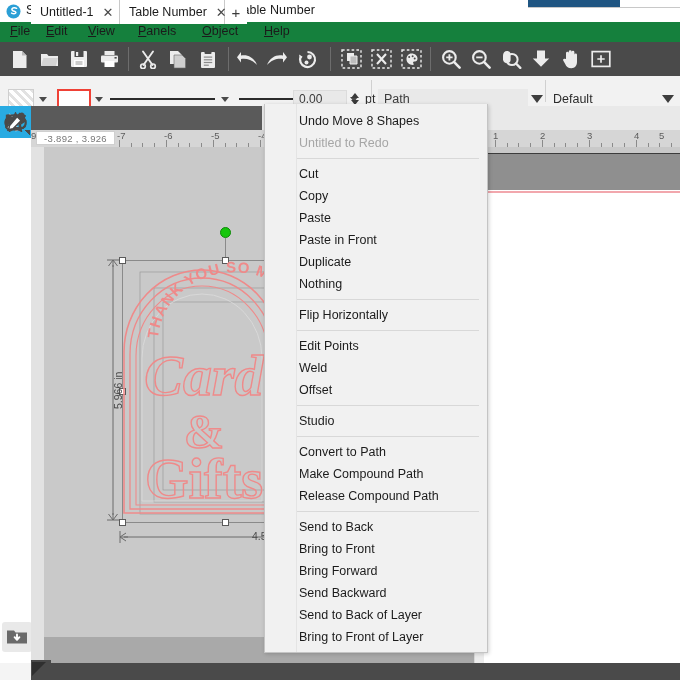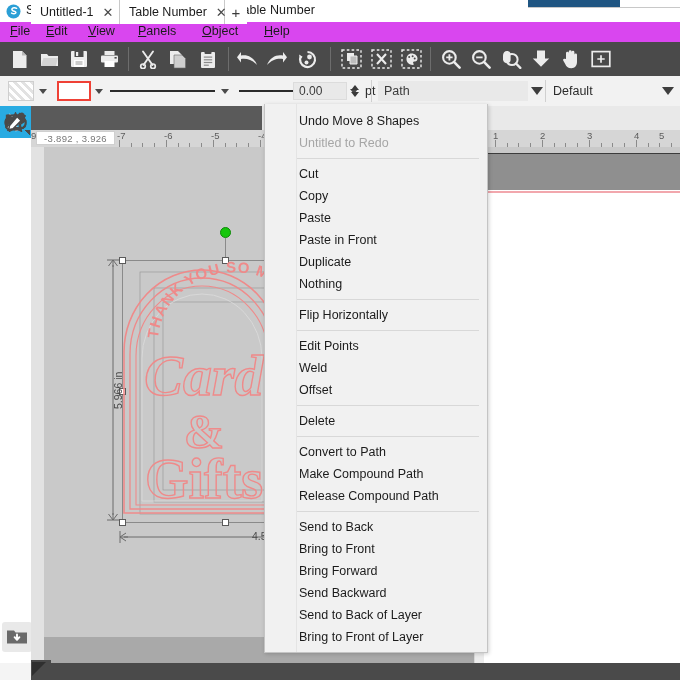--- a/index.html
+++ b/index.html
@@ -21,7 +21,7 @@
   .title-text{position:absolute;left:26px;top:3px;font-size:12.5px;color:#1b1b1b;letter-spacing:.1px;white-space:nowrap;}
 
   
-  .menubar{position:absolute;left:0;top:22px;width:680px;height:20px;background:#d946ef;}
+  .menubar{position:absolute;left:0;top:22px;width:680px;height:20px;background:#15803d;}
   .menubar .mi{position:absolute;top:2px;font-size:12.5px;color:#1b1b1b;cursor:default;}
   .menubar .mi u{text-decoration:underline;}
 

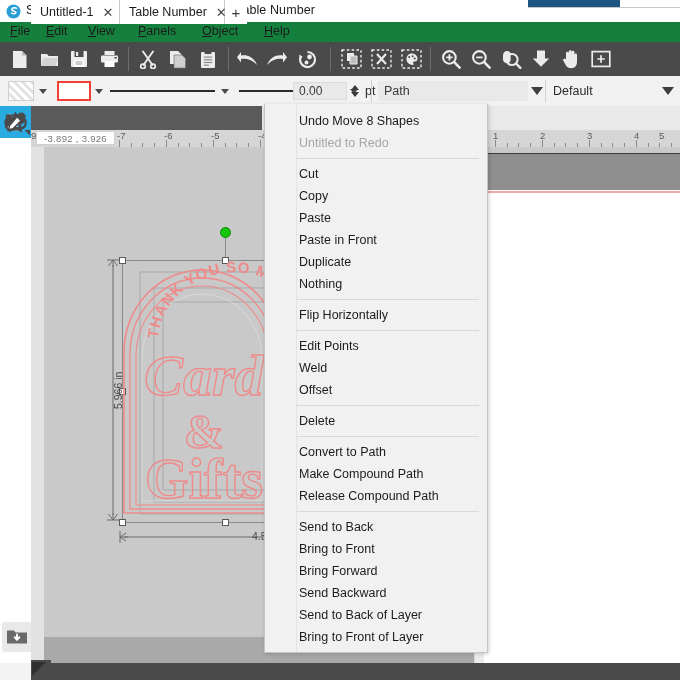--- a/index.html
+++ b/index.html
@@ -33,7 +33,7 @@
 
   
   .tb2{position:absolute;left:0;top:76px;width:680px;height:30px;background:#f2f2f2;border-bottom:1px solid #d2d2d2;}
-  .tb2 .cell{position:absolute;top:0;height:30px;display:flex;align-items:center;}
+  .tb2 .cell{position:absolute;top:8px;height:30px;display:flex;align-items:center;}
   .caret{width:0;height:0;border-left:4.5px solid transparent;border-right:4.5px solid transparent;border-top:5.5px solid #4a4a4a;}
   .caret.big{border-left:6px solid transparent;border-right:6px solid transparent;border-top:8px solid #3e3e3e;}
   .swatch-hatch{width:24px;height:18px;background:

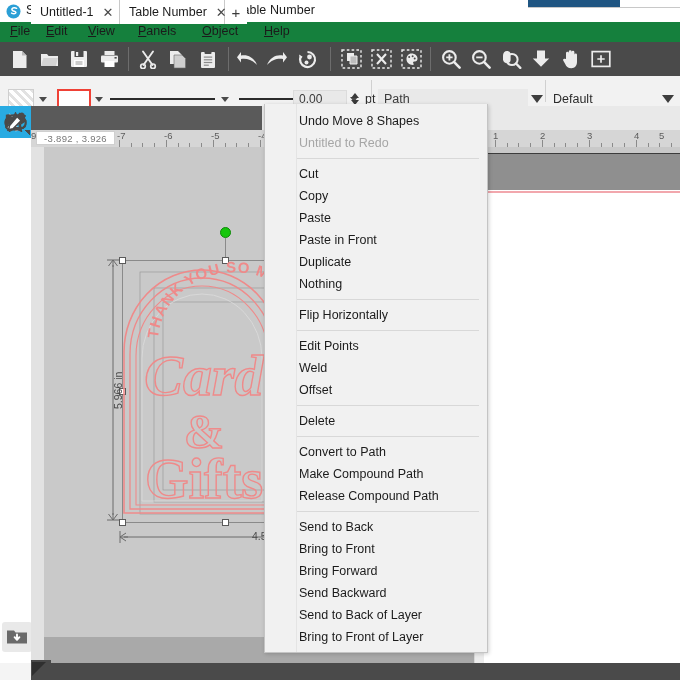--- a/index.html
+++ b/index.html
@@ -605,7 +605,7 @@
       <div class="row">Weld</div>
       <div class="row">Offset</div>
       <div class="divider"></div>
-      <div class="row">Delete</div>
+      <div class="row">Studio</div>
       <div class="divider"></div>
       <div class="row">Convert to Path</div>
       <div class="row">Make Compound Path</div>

::::::

(Directions for this task):
Nothing but the lines from the one holding "-21,7 +21,7 @@" through the final line of the entries should be retyped, exactly as they stand and without pictures.

(Output of the exercise):
@@ -21,7 +21,7 @@
   .title-text{position:absolute;left:26px;top:3px;font-size:12.5px;color:#1b1b1b;letter-spacing:.1px;white-space:nowrap;}
 
   
-  .menubar{position:absolute;left:0;top:22px;width:680px;height:20px;background:#d946ef;}
+  .menubar{position:absolute;left:0;top:22px;width:680px;height:20px;background:#15803d;}
   .menubar .mi{position:absolute;top:2px;font-size:12.5px;color:#1b1b1b;cursor:default;}
   .menubar .mi u{text-decoration:underline;}
 

--- a/index.html
+++ b/index.html
@@ -33,7 +33,7 @@
 
   
   .tb2{position:absolute;left:0;top:76px;width:680px;height:30px;background:#f2f2f2;border-bottom:1px solid #d2d2d2;}
-  .tb2 .cell{position:absolute;top:0;height:30px;display:flex;align-items:center;}
+  .tb2 .cell{position:absolute;top:8px;height:30px;display:flex;align-items:center;}
   .caret{width:0;height:0;border-left:4.5px solid transparent;border-right:4.5px solid transparent;border-top:5.5px solid #4a4a4a;}
   .caret.big{border-left:6px solid transparent;border-right:6px solid transparent;border-top:8px solid #3e3e3e;}
   .swatch-hatch{width:24px;height:18px;background:

--- a/index.html
+++ b/index.html
@@ -605,7 +605,7 @@
       <div class="row">Weld</div>
       <div class="row">Offset</div>
       <div class="divider"></div>
-      <div class="row">Delete</div>
+      <div class="row">Studio</div>
       <div class="divider"></div>
       <div class="row">Convert to Path</div>
       <div class="row">Make Compound Path</div>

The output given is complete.